### Aim of the task:
The data shown below should all be retyped exactly.

The records below:

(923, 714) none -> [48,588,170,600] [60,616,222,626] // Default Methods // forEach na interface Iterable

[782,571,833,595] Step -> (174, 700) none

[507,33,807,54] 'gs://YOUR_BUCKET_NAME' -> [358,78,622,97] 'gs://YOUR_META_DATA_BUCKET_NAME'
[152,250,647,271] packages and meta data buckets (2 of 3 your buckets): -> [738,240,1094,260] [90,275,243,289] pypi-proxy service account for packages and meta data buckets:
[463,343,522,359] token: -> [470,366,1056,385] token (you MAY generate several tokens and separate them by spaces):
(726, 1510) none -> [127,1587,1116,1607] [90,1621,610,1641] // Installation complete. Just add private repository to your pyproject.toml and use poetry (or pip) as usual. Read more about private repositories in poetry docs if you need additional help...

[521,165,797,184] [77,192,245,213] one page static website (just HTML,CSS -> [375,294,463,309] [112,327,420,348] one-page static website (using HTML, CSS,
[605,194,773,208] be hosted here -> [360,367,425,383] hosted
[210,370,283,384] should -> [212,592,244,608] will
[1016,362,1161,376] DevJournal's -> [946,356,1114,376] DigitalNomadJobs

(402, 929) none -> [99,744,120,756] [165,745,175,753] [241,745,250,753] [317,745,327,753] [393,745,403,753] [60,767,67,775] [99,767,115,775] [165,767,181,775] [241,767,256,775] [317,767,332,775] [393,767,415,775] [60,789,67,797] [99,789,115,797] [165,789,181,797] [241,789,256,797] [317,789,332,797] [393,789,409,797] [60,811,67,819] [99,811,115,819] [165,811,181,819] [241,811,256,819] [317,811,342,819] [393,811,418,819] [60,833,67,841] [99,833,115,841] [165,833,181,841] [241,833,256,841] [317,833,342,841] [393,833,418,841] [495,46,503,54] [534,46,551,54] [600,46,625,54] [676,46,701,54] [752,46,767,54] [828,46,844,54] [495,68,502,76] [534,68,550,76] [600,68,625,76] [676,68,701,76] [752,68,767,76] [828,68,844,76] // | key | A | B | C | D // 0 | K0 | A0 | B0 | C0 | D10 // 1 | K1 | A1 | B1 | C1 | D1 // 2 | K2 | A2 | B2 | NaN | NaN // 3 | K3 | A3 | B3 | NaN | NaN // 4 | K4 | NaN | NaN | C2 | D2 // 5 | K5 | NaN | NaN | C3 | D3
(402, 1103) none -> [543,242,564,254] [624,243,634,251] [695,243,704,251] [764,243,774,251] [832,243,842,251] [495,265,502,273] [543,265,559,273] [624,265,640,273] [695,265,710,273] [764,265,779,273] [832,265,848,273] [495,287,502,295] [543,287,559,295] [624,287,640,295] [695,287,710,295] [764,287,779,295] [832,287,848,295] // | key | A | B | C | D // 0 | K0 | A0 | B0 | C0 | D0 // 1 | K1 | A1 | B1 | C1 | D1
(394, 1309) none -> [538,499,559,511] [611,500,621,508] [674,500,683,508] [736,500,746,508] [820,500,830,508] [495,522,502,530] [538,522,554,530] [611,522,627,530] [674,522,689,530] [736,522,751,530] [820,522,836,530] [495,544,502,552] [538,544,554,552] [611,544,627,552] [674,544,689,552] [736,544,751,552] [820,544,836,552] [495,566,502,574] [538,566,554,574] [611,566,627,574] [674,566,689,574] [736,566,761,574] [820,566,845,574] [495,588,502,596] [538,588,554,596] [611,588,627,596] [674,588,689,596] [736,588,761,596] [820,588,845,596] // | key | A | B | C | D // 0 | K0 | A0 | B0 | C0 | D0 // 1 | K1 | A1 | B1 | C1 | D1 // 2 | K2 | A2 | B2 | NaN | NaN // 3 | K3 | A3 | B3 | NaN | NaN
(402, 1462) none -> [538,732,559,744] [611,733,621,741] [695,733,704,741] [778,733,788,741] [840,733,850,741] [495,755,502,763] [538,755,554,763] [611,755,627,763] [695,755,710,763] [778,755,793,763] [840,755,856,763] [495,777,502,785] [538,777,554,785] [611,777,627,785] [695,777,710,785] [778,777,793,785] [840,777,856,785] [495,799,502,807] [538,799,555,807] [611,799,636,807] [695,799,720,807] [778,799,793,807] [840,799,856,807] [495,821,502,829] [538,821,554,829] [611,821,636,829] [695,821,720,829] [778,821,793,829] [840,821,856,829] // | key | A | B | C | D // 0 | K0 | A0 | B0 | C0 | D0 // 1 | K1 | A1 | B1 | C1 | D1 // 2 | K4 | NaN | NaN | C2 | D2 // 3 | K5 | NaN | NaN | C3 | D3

End of The records.

### Reply to the exercise:
(923, 714) none -> [48,588,170,600] [60,616,222,626] // Default Methods // forEach na interface Iterable

[782,571,833,595] Step -> (174, 700) none

[507,33,807,54] 'gs://YOUR_BUCKET_NAME' -> [358,78,622,97] 'gs://YOUR_META_DATA_BUCKET_NAME'
[152,250,647,271] packages and meta data buckets (2 of 3 your buckets): -> [738,240,1094,260] [90,275,243,289] pypi-proxy service account for packages and meta data buckets:
[463,343,522,359] token: -> [470,366,1056,385] token (you MAY generate several tokens and separate them by spaces):
(726, 1510) none -> [127,1587,1116,1607] [90,1621,610,1641] // Installation complete. Just add private repository to your pyproject.toml and use poetry (or pip) as usual. Read more about private repositories in poetry docs if you need additional help...

[521,165,797,184] [77,192,245,213] one page static website (just HTML,CSS -> [375,294,463,309] [112,327,420,348] one-page static website (using HTML, CSS,
[605,194,773,208] be hosted here -> [360,367,425,383] hosted
[210,370,283,384] should -> [212,592,244,608] will
[1016,362,1161,376] DevJournal's -> [946,356,1114,376] DigitalNomadJobs

(402, 929) none -> [99,744,120,756] [165,745,175,753] [241,745,250,753] [317,745,327,753] [393,745,403,753] [60,767,67,775] [99,767,115,775] [165,767,181,775] [241,767,256,775] [317,767,332,775] [393,767,415,775] [60,789,67,797] [99,789,115,797] [165,789,181,797] [241,789,256,797] [317,789,332,797] [393,789,409,797] [60,811,67,819] [99,811,115,819] [165,811,181,819] [241,811,256,819] [317,811,342,819] [393,811,418,819] [60,833,67,841] [99,833,115,841] [165,833,181,841] [241,833,256,841] [317,833,342,841] [393,833,418,841] [495,46,503,54] [534,46,551,54] [600,46,625,54] [676,46,701,54] [752,46,767,54] [828,46,844,54] [495,68,502,76] [534,68,550,76] [600,68,625,76] [676,68,701,76] [752,68,767,76] [828,68,844,76] // | key | A | B | C | D // 0 | K0 | A0 | B0 | C0 | D10 // 1 | K1 | A1 | B1 | C1 | D1 // 2 | K2 | A2 | B2 | NaN | NaN // 3 | K3 | A3 | B3 | NaN | NaN // 4 | K4 | NaN | NaN | C2 | D2 // 5 | K5 | NaN | NaN | C3 | D3
(402, 1103) none -> [543,242,564,254] [624,243,634,251] [695,243,704,251] [764,243,774,251] [832,243,842,251] [495,265,502,273] [543,265,559,273] [624,265,640,273] [695,265,710,273] [764,265,779,273] [832,265,848,273] [495,287,502,295] [543,287,559,295] [624,287,640,295] [695,287,710,295] [764,287,779,295] [832,287,848,295] // | key | A | B | C | D // 0 | K0 | A0 | B0 | C0 | D0 // 1 | K1 | A1 | B1 | C1 | D1
(394, 1309) none -> [538,499,559,511] [611,500,621,508] [674,500,683,508] [736,500,746,508] [820,500,830,508] [495,522,502,530] [538,522,554,530] [611,522,627,530] [674,522,689,530] [736,522,751,530] [820,522,836,530] [495,544,502,552] [538,544,554,552] [611,544,627,552] [674,544,689,552] [736,544,751,552] [820,544,836,552] [495,566,502,574] [538,566,554,574] [611,566,627,574] [674,566,689,574] [736,566,761,574] [820,566,845,574] [495,588,502,596] [538,588,554,596] [611,588,627,596] [674,588,689,596] [736,588,761,596] [820,588,845,596] // | key | A | B | C | D // 0 | K0 | A0 | B0 | C0 | D0 // 1 | K1 | A1 | B1 | C1 | D1 // 2 | K2 | A2 | B2 | NaN | NaN // 3 | K3 | A3 | B3 | NaN | NaN
(402, 1462) none -> [538,732,559,744] [611,733,621,741] [695,733,704,741] [778,733,788,741] [840,733,850,741] [495,755,502,763] [538,755,554,763] [611,755,627,763] [695,755,710,763] [778,755,793,763] [840,755,856,763] [495,777,502,785] [538,777,554,785] [611,777,627,785] [695,777,710,785] [778,777,793,785] [840,777,856,785] [495,799,502,807] [538,799,555,807] [611,799,636,807] [695,799,720,807] [778,799,793,807] [840,799,856,807] [495,821,502,829] [538,821,554,829] [611,821,636,829] [695,821,720,829] [778,821,793,829] [840,821,856,829] // | key | A | B | C | D // 0 | K0 | A0 | B0 | C0 | D0 // 1 | K1 | A1 | B1 | C1 | D1 // 2 | K4 | NaN | NaN | C2 | D2 // 3 | K5 | NaN | NaN | C3 | D3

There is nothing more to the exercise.